__What needs to be done__
For this exercise, copy the records below exactly and exclude every image.

Records from a data source:
________________________________________
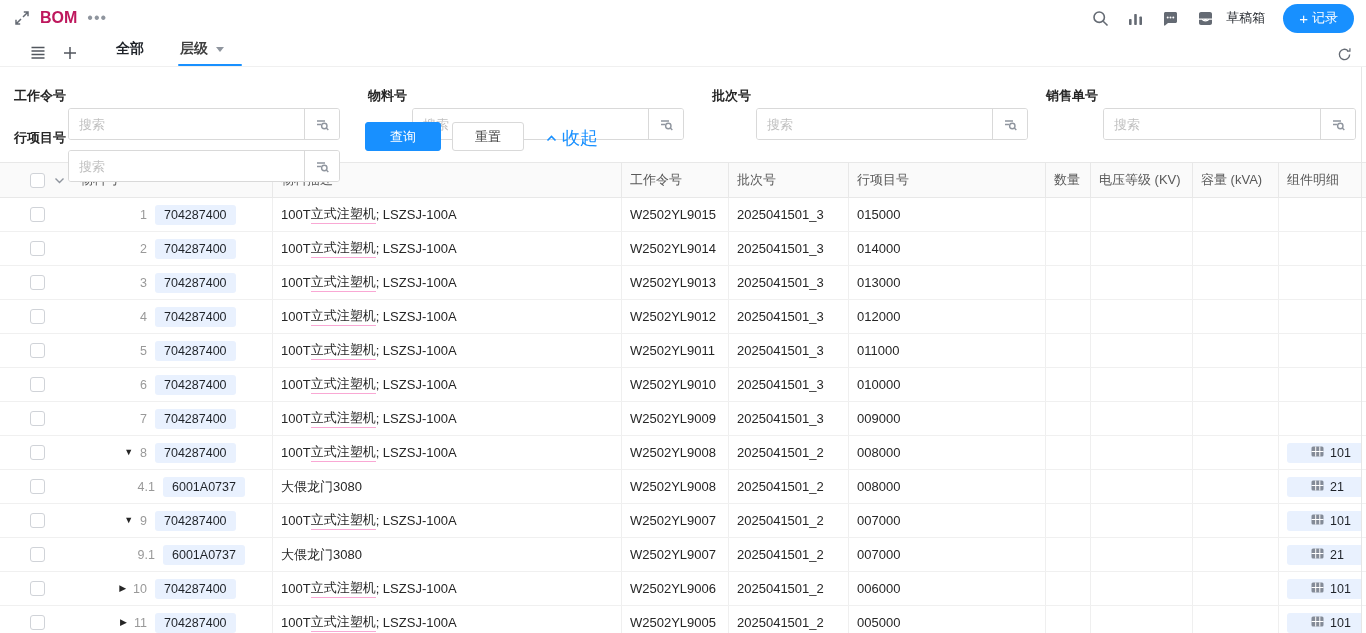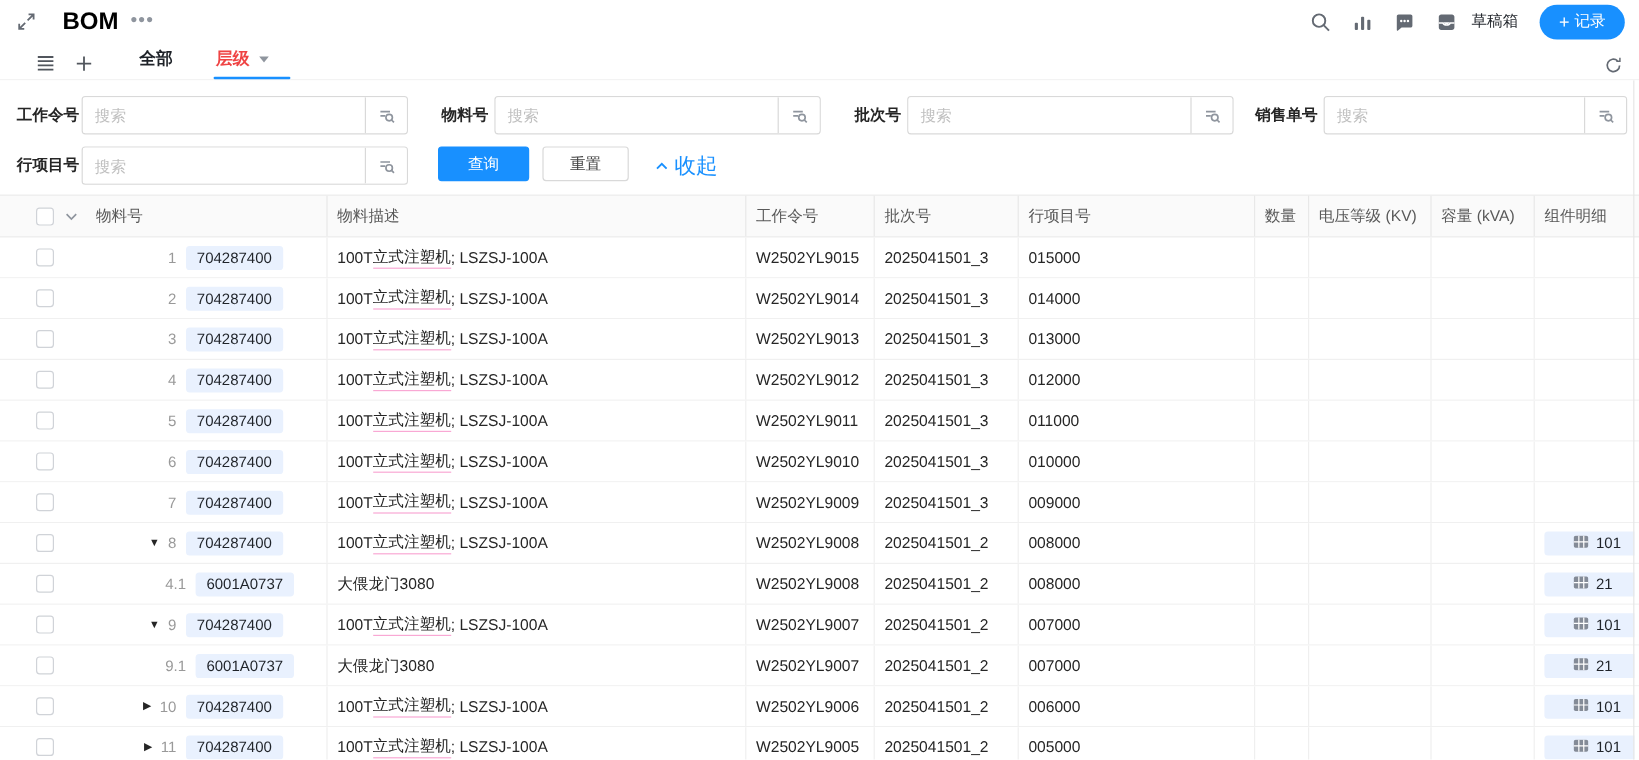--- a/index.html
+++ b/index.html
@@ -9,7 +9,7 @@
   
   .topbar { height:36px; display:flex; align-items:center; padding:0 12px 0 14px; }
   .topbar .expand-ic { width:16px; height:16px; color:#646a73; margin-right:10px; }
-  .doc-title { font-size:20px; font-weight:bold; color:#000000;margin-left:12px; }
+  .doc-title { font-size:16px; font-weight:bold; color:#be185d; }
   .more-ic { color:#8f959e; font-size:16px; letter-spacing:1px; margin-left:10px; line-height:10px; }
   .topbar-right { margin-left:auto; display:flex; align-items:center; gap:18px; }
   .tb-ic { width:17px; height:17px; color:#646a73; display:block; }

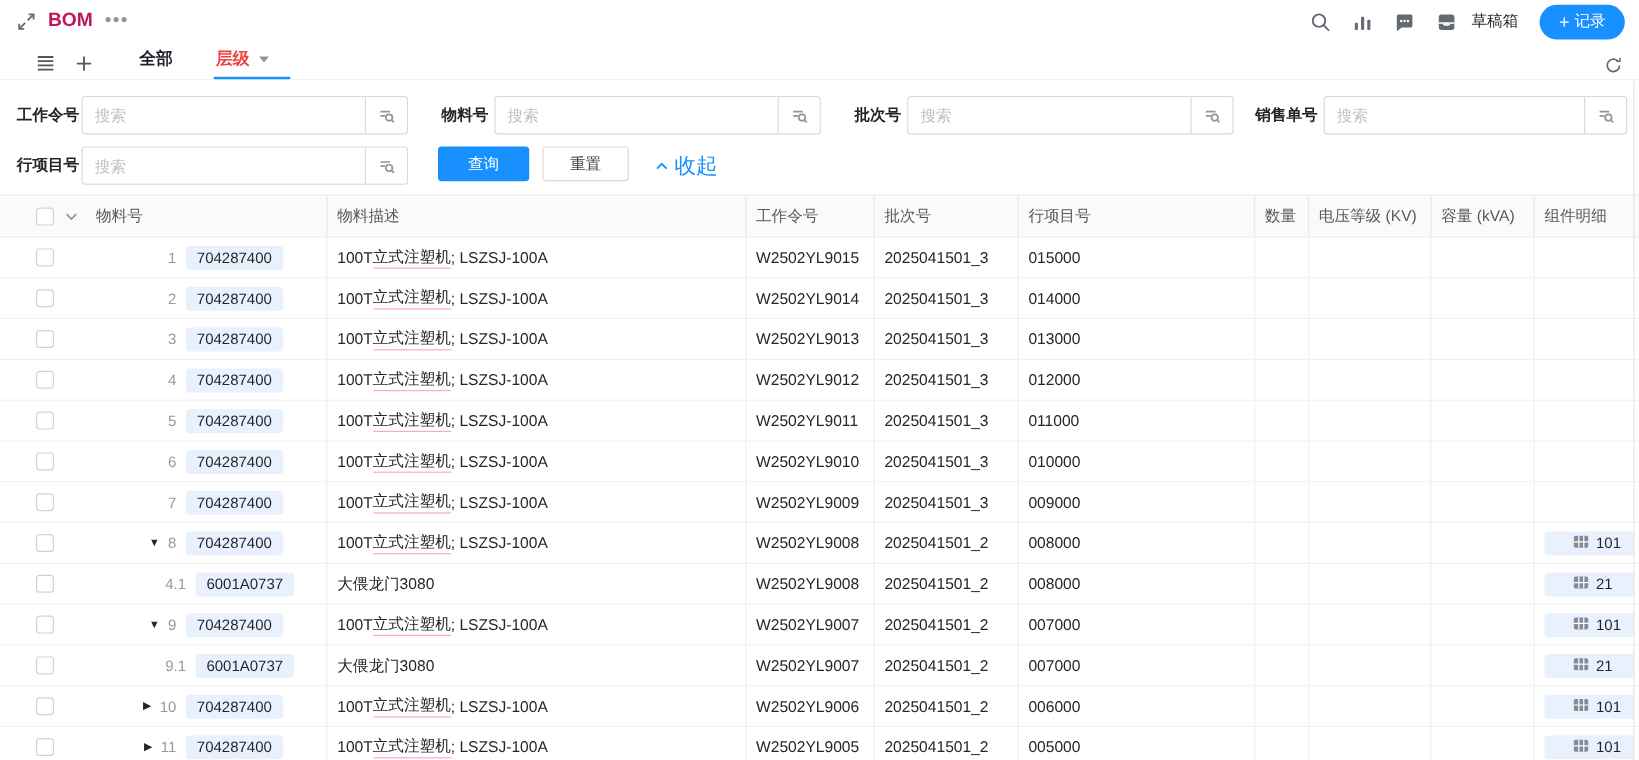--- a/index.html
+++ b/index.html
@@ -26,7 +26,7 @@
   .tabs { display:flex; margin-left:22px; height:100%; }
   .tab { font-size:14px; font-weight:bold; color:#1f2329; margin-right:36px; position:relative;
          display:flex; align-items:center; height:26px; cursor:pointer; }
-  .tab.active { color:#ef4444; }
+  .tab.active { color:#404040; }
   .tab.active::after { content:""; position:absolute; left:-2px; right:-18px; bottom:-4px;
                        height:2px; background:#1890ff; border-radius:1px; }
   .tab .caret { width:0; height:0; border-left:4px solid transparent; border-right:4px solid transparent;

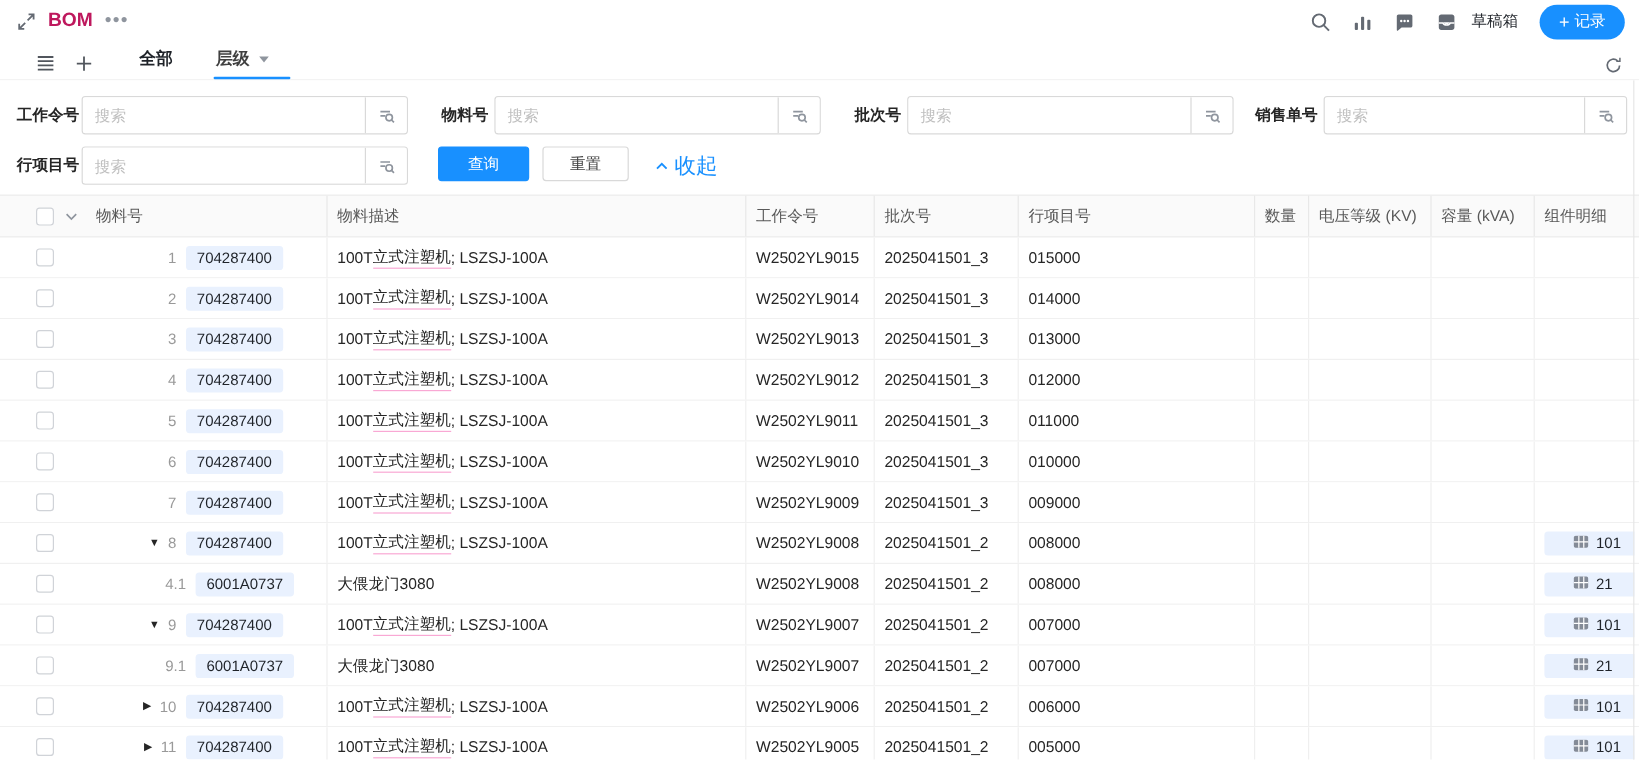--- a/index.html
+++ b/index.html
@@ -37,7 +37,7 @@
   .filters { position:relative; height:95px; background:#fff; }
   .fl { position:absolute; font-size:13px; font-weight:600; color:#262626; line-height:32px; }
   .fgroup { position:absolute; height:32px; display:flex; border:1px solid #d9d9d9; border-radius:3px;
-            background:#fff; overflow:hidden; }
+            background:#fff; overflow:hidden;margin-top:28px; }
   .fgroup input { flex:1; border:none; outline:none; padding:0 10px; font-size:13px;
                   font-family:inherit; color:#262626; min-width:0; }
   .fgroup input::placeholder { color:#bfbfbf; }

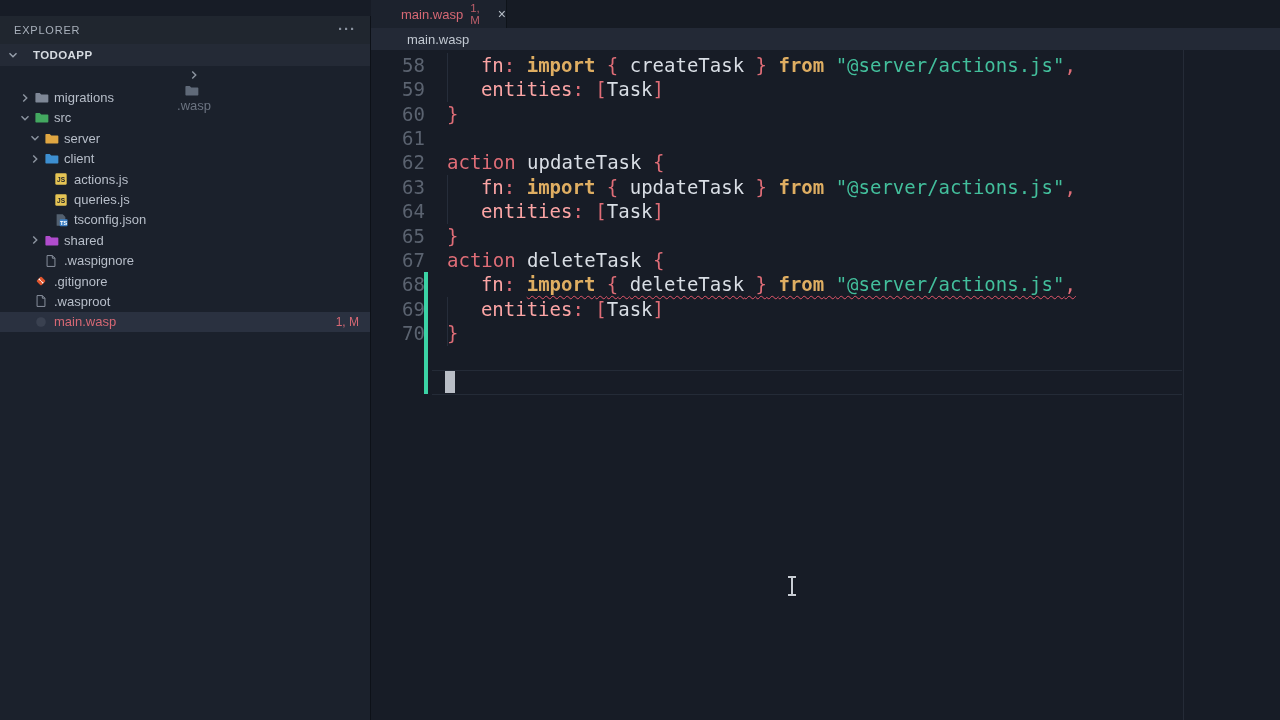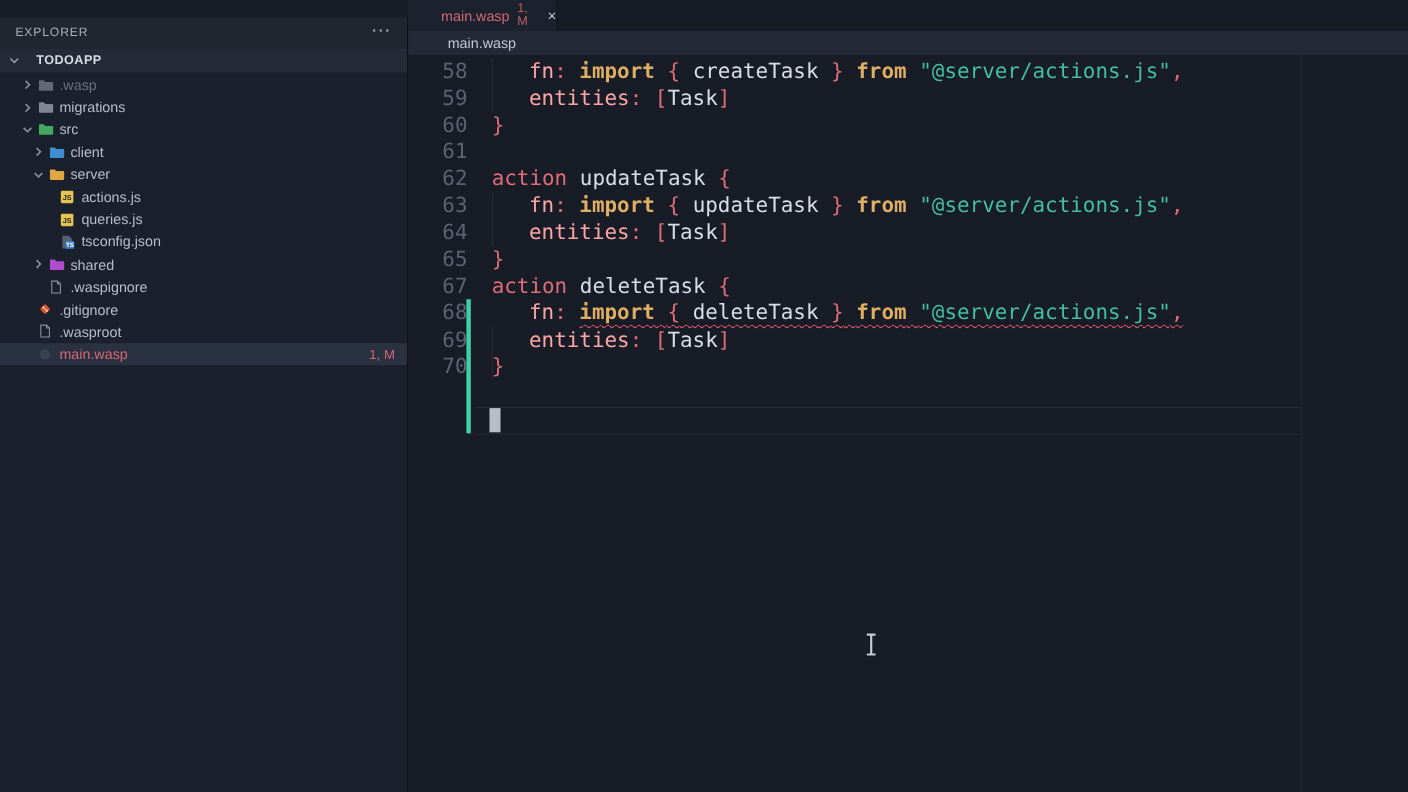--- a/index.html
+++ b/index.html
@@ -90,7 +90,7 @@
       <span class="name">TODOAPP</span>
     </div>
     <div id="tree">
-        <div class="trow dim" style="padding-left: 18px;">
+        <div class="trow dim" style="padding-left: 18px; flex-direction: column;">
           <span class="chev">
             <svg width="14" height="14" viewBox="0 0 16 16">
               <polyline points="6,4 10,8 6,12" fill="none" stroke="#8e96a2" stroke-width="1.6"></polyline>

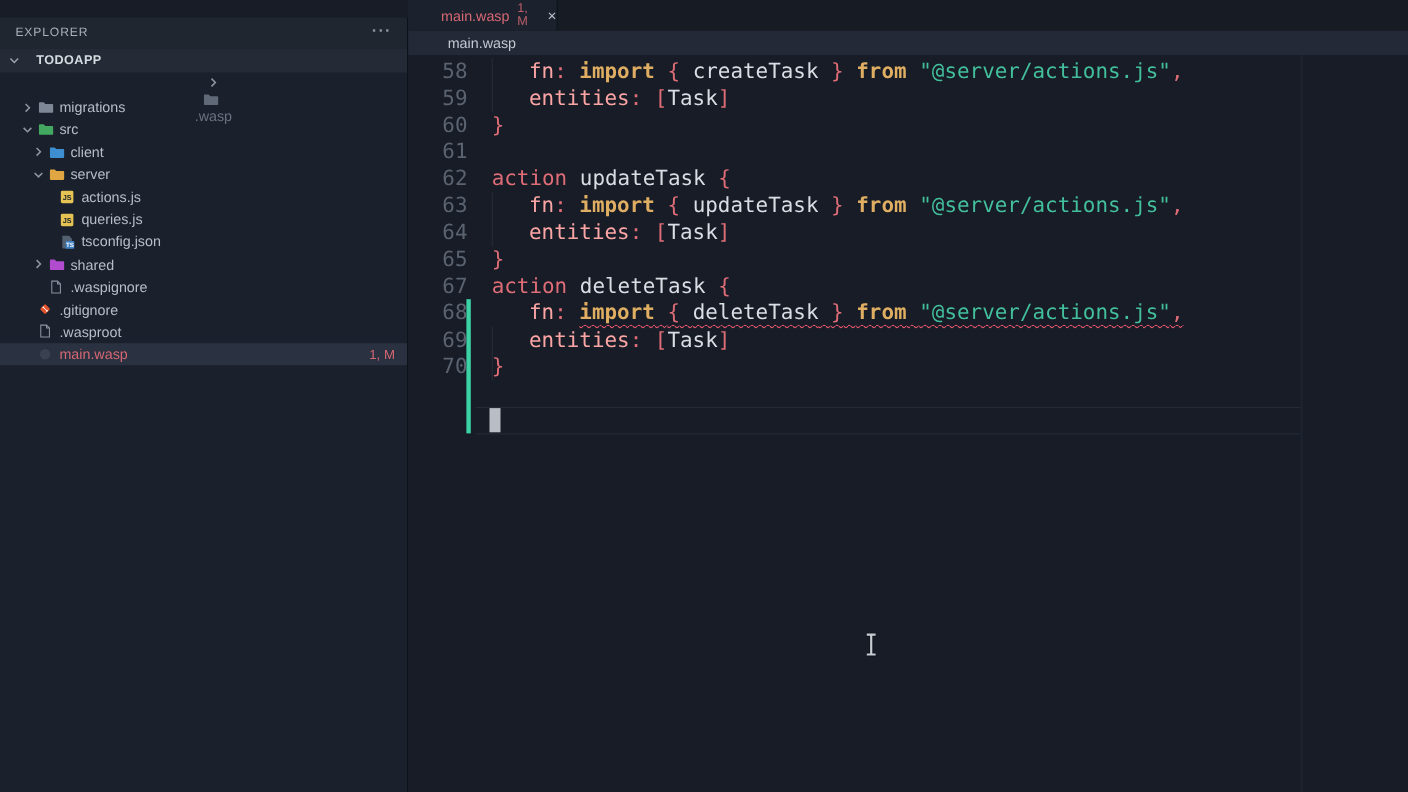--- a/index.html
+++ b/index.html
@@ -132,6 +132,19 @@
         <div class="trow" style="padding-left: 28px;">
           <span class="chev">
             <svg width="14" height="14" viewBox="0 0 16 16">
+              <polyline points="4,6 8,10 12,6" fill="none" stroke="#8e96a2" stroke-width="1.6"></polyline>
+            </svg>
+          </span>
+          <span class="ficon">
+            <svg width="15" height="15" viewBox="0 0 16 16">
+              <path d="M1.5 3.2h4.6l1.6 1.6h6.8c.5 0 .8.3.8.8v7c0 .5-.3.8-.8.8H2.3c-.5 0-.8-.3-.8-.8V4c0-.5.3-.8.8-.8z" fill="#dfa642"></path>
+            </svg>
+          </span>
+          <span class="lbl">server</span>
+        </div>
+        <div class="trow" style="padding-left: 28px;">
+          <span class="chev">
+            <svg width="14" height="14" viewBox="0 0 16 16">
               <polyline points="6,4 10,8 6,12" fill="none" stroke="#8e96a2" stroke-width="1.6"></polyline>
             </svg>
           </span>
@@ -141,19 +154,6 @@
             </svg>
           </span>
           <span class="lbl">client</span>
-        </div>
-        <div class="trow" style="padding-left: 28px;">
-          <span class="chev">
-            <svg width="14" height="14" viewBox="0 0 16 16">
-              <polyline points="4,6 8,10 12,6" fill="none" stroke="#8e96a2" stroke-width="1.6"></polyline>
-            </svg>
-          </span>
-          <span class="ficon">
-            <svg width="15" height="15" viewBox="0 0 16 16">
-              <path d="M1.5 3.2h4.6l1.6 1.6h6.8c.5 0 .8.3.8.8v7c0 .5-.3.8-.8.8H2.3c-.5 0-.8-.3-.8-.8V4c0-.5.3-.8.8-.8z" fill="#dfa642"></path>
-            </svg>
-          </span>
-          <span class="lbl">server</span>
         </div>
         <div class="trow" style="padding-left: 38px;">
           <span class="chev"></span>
________________________________________
__Result of this exercise__
--- a/index.html
+++ b/index.html
@@ -9,7 +9,7 @@
   
   .topbar { height:36px; display:flex; align-items:center; padding:0 12px 0 14px; }
   .topbar .expand-ic { width:16px; height:16px; color:#646a73; margin-right:10px; }
-  .doc-title { font-size:20px; font-weight:bold; color:#000000;margin-left:12px; }
+  .doc-title { font-size:16px; font-weight:bold; color:#be185d; }
   .more-ic { color:#8f959e; font-size:16px; letter-spacing:1px; margin-left:10px; line-height:10px; }
   .topbar-right { margin-left:auto; display:flex; align-items:center; gap:18px; }
   .tb-ic { width:17px; height:17px; color:#646a73; display:block; }

--- a/index.html
+++ b/index.html
@@ -26,7 +26,7 @@
   .tabs { display:flex; margin-left:22px; height:100%; }
   .tab { font-size:14px; font-weight:bold; color:#1f2329; margin-right:36px; position:relative;
          display:flex; align-items:center; height:26px; cursor:pointer; }
-  .tab.active { color:#ef4444; }
+  .tab.active { color:#404040; }
   .tab.active::after { content:""; position:absolute; left:-2px; right:-18px; bottom:-4px;
                        height:2px; background:#1890ff; border-radius:1px; }
   .tab .caret { width:0; height:0; border-left:4px solid transparent; border-right:4px solid transparent;

--- a/index.html
+++ b/index.html
@@ -37,7 +37,7 @@
   .filters { position:relative; height:95px; background:#fff; }
   .fl { position:absolute; font-size:13px; font-weight:600; color:#262626; line-height:32px; }
   .fgroup { position:absolute; height:32px; display:flex; border:1px solid #d9d9d9; border-radius:3px;
-            background:#fff; overflow:hidden; }
+            background:#fff; overflow:hidden;margin-top:28px; }
   .fgroup input { flex:1; border:none; outline:none; padding:0 10px; font-size:13px;
                   font-family:inherit; color:#262626; min-width:0; }
   .fgroup input::placeholder { color:#bfbfbf; }

--- a/index.html
+++ b/index.html
@@ -90,7 +90,7 @@
       <span class="name">TODOAPP</span>
     </div>
     <div id="tree">
-        <div class="trow dim" style="padding-left: 18px;">
+        <div class="trow dim" style="padding-left: 18px; flex-direction: column;">
           <span class="chev">
             <svg width="14" height="14" viewBox="0 0 16 16">
               <polyline points="6,4 10,8 6,12" fill="none" stroke="#8e96a2" stroke-width="1.6"></polyline>

--- a/index.html
+++ b/index.html
@@ -132,6 +132,19 @@
         <div class="trow" style="padding-left: 28px;">
           <span class="chev">
             <svg width="14" height="14" viewBox="0 0 16 16">
+              <polyline points="4,6 8,10 12,6" fill="none" stroke="#8e96a2" stroke-width="1.6"></polyline>
+            </svg>
+          </span>
+          <span class="ficon">
+            <svg width="15" height="15" viewBox="0 0 16 16">
+              <path d="M1.5 3.2h4.6l1.6 1.6h6.8c.5 0 .8.3.8.8v7c0 .5-.3.8-.8.8H2.3c-.5 0-.8-.3-.8-.8V4c0-.5.3-.8.8-.8z" fill="#dfa642"></path>
+            </svg>
+          </span>
+          <span class="lbl">server</span>
+        </div>
+        <div class="trow" style="padding-left: 28px;">
+          <span class="chev">
+            <svg width="14" height="14" viewBox="0 0 16 16">
               <polyline points="6,4 10,8 6,12" fill="none" stroke="#8e96a2" stroke-width="1.6"></polyline>
             </svg>
           </span>
@@ -141,19 +154,6 @@
             </svg>
           </span>
           <span class="lbl">client</span>
-        </div>
-        <div class="trow" style="padding-left: 28px;">
-          <span class="chev">
-            <svg width="14" height="14" viewBox="0 0 16 16">
-              <polyline points="4,6 8,10 12,6" fill="none" stroke="#8e96a2" stroke-width="1.6"></polyline>
-            </svg>
-          </span>
-          <span class="ficon">
-            <svg width="15" height="15" viewBox="0 0 16 16">
-              <path d="M1.5 3.2h4.6l1.6 1.6h6.8c.5 0 .8.3.8.8v7c0 .5-.3.8-.8.8H2.3c-.5 0-.8-.3-.8-.8V4c0-.5.3-.8.8-.8z" fill="#dfa642"></path>
-            </svg>
-          </span>
-          <span class="lbl">server</span>
         </div>
         <div class="trow" style="padding-left: 38px;">
           <span class="chev"></span>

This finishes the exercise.